É um trajecto interessante que começa com o processo de socialização escolar em Cabo Verde. Como sabe era no ensino colonial que se moldava a personalidade dos indivíduos, através da assimilação aos valores da cultura portuguesa. Continua em Portugal com o seu envolvimento na luta antifascista ao lado dos movimentos de esquerda para depois, gradualmente, se autonomizar já na perspectiva anticolonial e da libertação do Homem Negro. Esta tentativa de autonomização acontece sobretudo por via das influências ideológicas e culturais e do contacto com os colegas angolanos que frequentavam as universidades portuguesas nos anos 40/50. É necessário enfatizar aqui a grande influência que o pan-africanismo e o movimento da negritude exerceram em Amílcar Cabral. Foi a partir destas influências que começou a questionar o processo de assimilação colonial e a reclamar o regresso às fontes ou a reafricanização dos espíritos.

Em 1960, foi enviado ao governo português um memorando, que diz que o trabalho feito no terreno, pelo PAIGC, estava a tornar o povo cada vez mais consciente politicamente. Essa análise corresponde à realidade?

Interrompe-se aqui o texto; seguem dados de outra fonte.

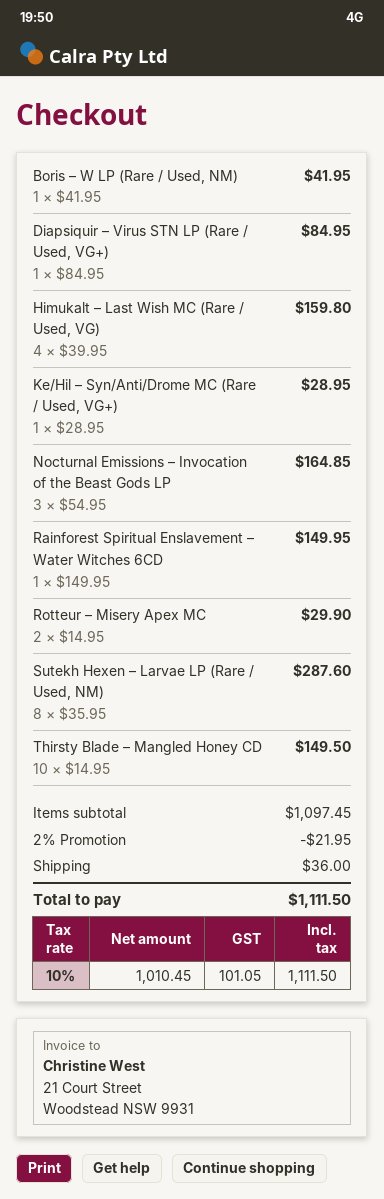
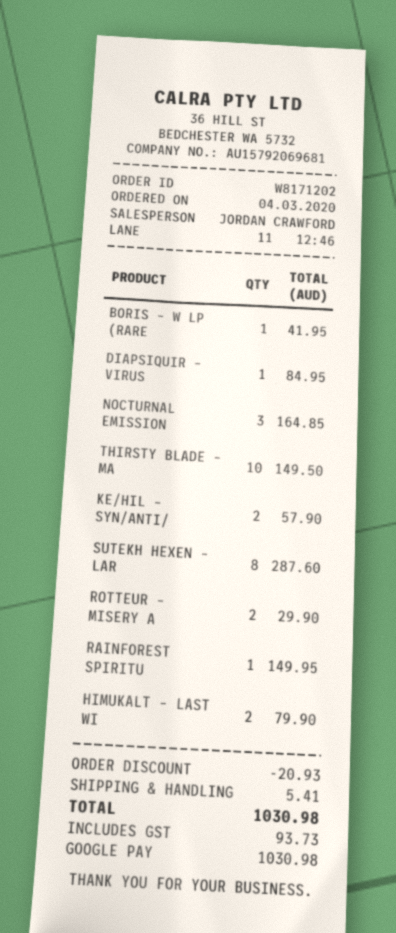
Himukalt – Last Wish MC (Rare / Used, VG): 4 for 159.80 -> 2 for 79.90
Ke/Hil – Syn/Anti/Drome MC (Rare / Used, VG+): 1 for 28.95 -> 2 for 57.90
discount: 21.95 -> 20.93
shipping: 36.00 -> 5.41
tax: 101.05 -> 93.73
total: 1111.50 -> 1030.98

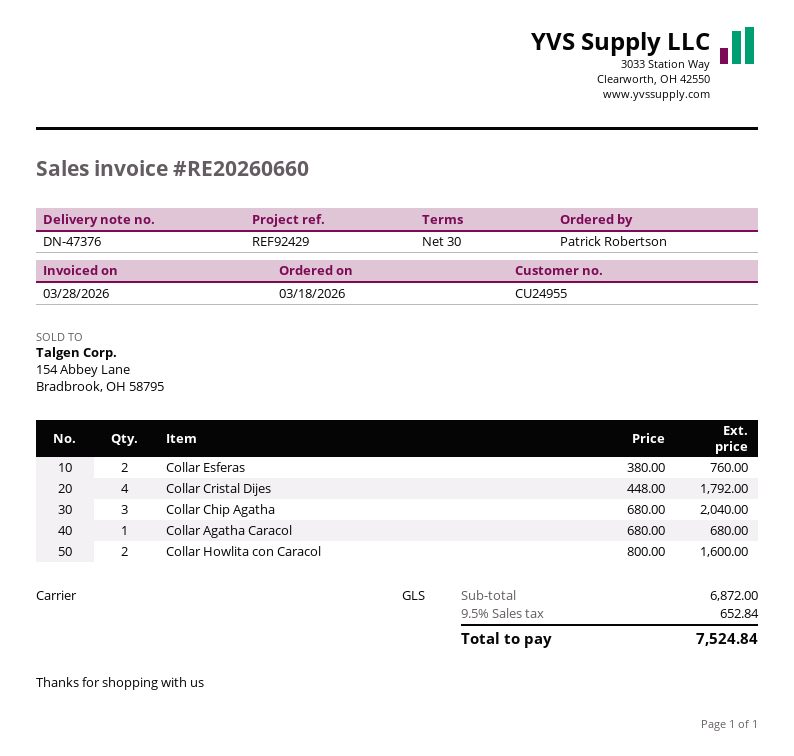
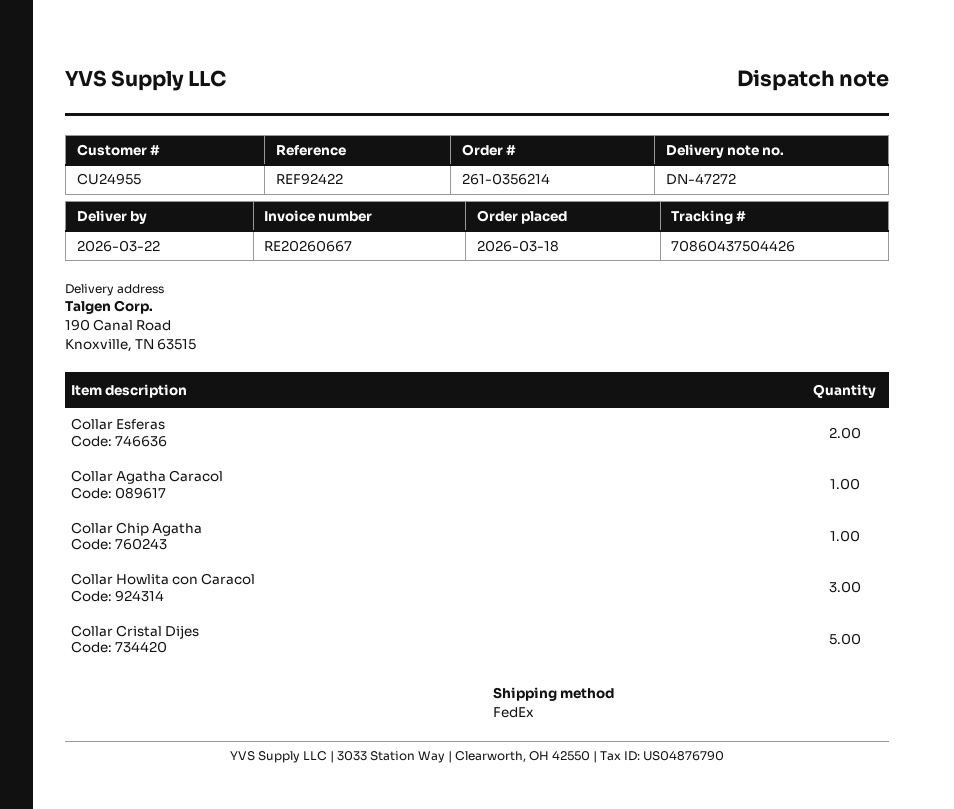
delivery note number: DN-47376 -> DN-47272
invoice number: RE20260660 -> RE20260667
reference: REF92429 -> REF92422
shipping method: GLS -> FedEx
Collar Cristal Dijes: 4 -> 5
Collar Chip Agatha: 3 -> 1
Collar Howlita con Caracol: 2 -> 3

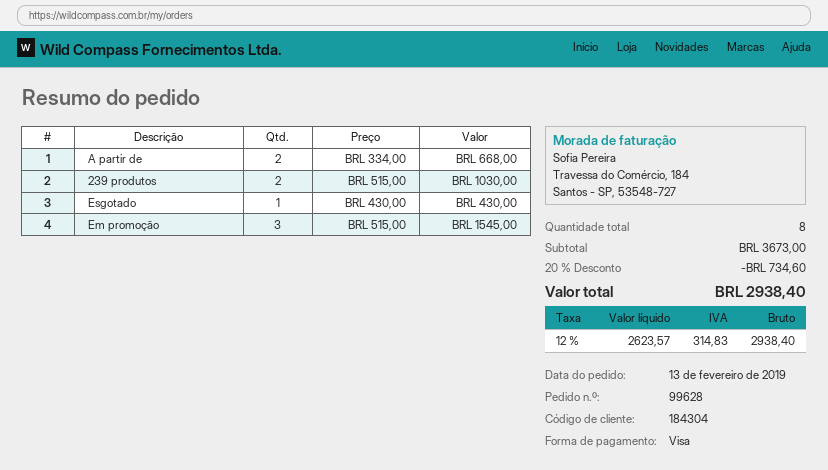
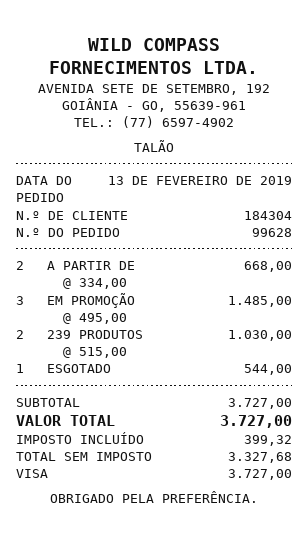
Esgotado: 1 x 430.00 = 430.00 -> 1 x 544.00 = 544.00
Em promoção: 3 x 515.00 = 1545.00 -> 3 x 495.00 = 1485.00
subtotal: 3673.00 -> 3727.00
discount: 20% = 734.60 -> none
net: 2623.57 -> 3327.68
tax: 314.83 -> 399.32
total: 2938.40 -> 3727.00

Refere-se certamente ao Memorandum de 15 de Novembro de 1960. Esse Memorandum dizia de facto que o trabalho feito pelo PAIGC e o desenvolvimento da repressão colonial estavam a elevar dia a dia a consciência política das massas. O que lhe posso dizer é que foi a partir de finais de Outubro de 1960 que começou a entrar propaganda do PAIGC em Cabo Verde e na Guiné. Muita dessa propaganda tinha sido elaborada na reunião efectuada em Dakar, depois do regresso de Amílcar Cabral da China. De resto, a maior parte das mensagens dirigidas aos funcionários, aos soldados guineenses, cabo-verdianos e portugueses do exército colonial, datam desta altura. Não tenho dúvida de que o Memorandum se referia a este trabalho de propaganda que foi importante para o despertar das massas, tanto na Guiné como em Cabo Verde, relativamente aos aspectos perversos do colonialismo português.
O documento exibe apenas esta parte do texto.